In the recent decision, Tokio Marine & Nichido Insurance Company v. Security National Insurance Company, 2019 ABQB 622, the Alberta Court of Queen’s Bench (the “Court“) heard an appeal of a Master’s of an application for an order declaring that another insurer had a duty to defend a motorist involved in an accident. This is an important decision for insurers as it provides an examination of a unique factual scenario where there was overlapping insurance coverage.
On June 4, 2016, Ms. Sran drove a vehicle owned by Mr. Gill (the “Gill Vehicle“), to an Acura dealership in Calgary, Alberta (the “Dealership“), for servicing. Ms. Sran was not a named insured under Mr. Gill’s insurance policy, and was not his spouse, however, she did have permission to take the Gill Vehicle, and had been informed by Mr. Gill that the Dealership would provide her with a courtesy car. After signing an agreement with the Dealership (the “Agreement“), Ms. Sran was given a courtesy car (the “Courtesy Car“), and left the Dealership.

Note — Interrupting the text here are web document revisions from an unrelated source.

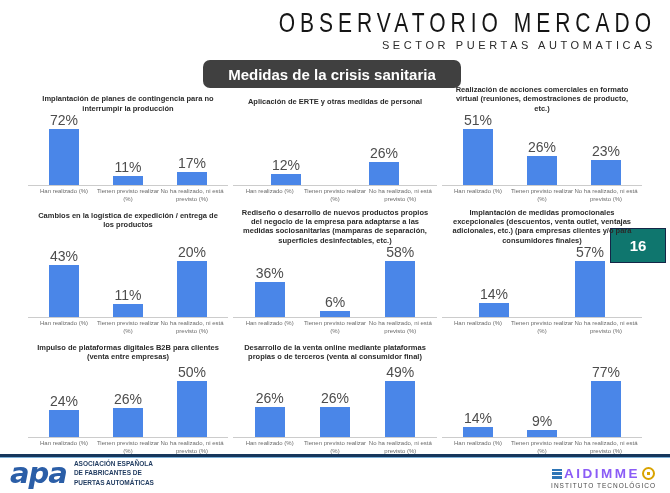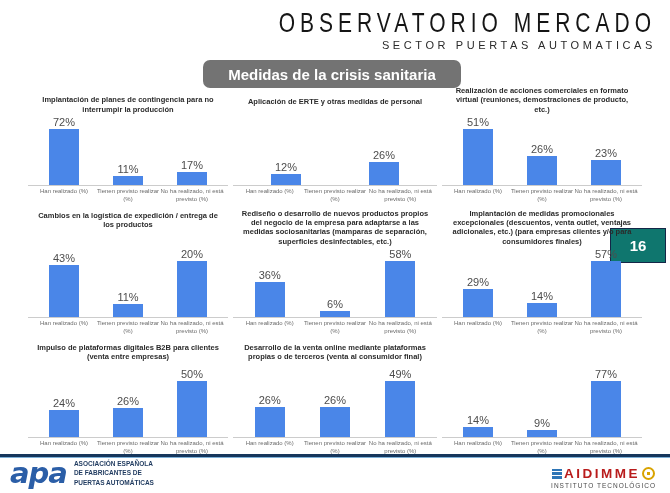"Medidas de la crisis sanitaria" .slide-title { background: #737373 -> #404040 }
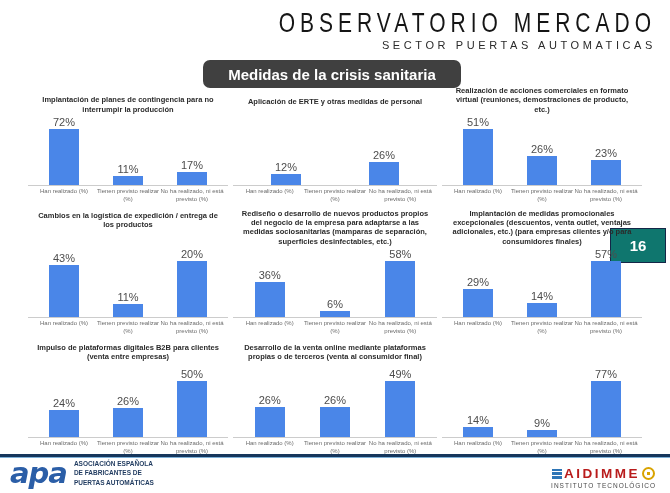"72%" .barval { font-size: 11px -> 14px }
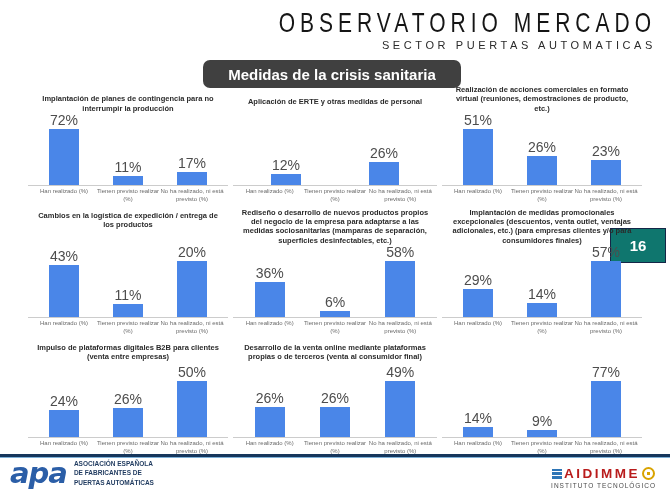"29%" div.bargroup { html: <div> <div>29%</div> <div></div> </div> -> none }
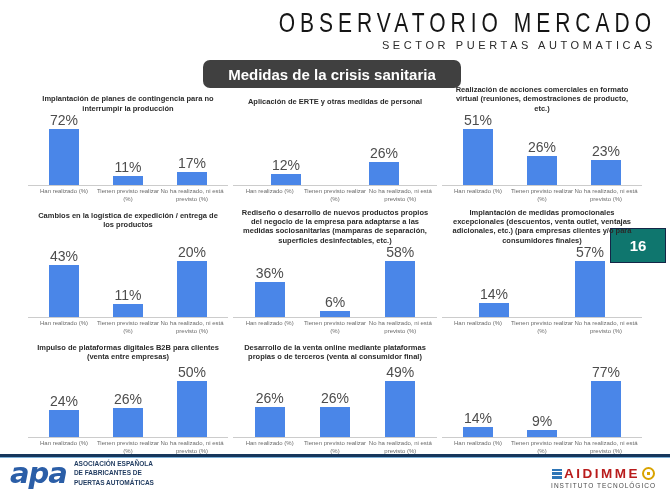"AIDIMME" .aidimme-word { color: #b91c1c -> #8b5cf6 }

While Ms. Sran was operating the Courtesy Car she collided with a skateboarder (the “Skateboarder“).
The Gill Vehicle was insured by Security National Insurance Company (“SNIC“), and the Courtesy Car was insured by Tokio Marine & Nichido Insurance Company Limited (“Tokio Marine“). Tokio Marine sought an order declaring that SNIC was required to defend Ms. Sran in the action commenced by the Skateboarder. Tokio Marine’s application was denied by a Master, who found that SNIC did not have to defend the claim. In this case, Tokio Marine was seeking to have the Master’s decision overturned, on the basis that Mr. Gill gave his consent for Ms. Sran to drive the Gill Vehicle, and that consent transferred to the Car.
Additionally, a term of the Agreement stated that Ms. Sran, as the signatory, would be liable for any damage to the Courtesy Car, and that Ms. .Sran’s insurance would be the primary carrier in the event of any loss.
The Decision of the Court
Justice Fraser agreed with the previous decision from the Master, and held that SNIC did not have to defend the action brought by the Skateboarder, and that Tokio Marine would be responsible for defending the action. Justice Fraser stated that while there was an understanding between Mr. Gill and Ms. Sran that the Gill Vehicle would be left at the Dealership for servicing, and that Ms. Sran would have a courtesy vehicle, that understanding could not be extended to the other parties involved.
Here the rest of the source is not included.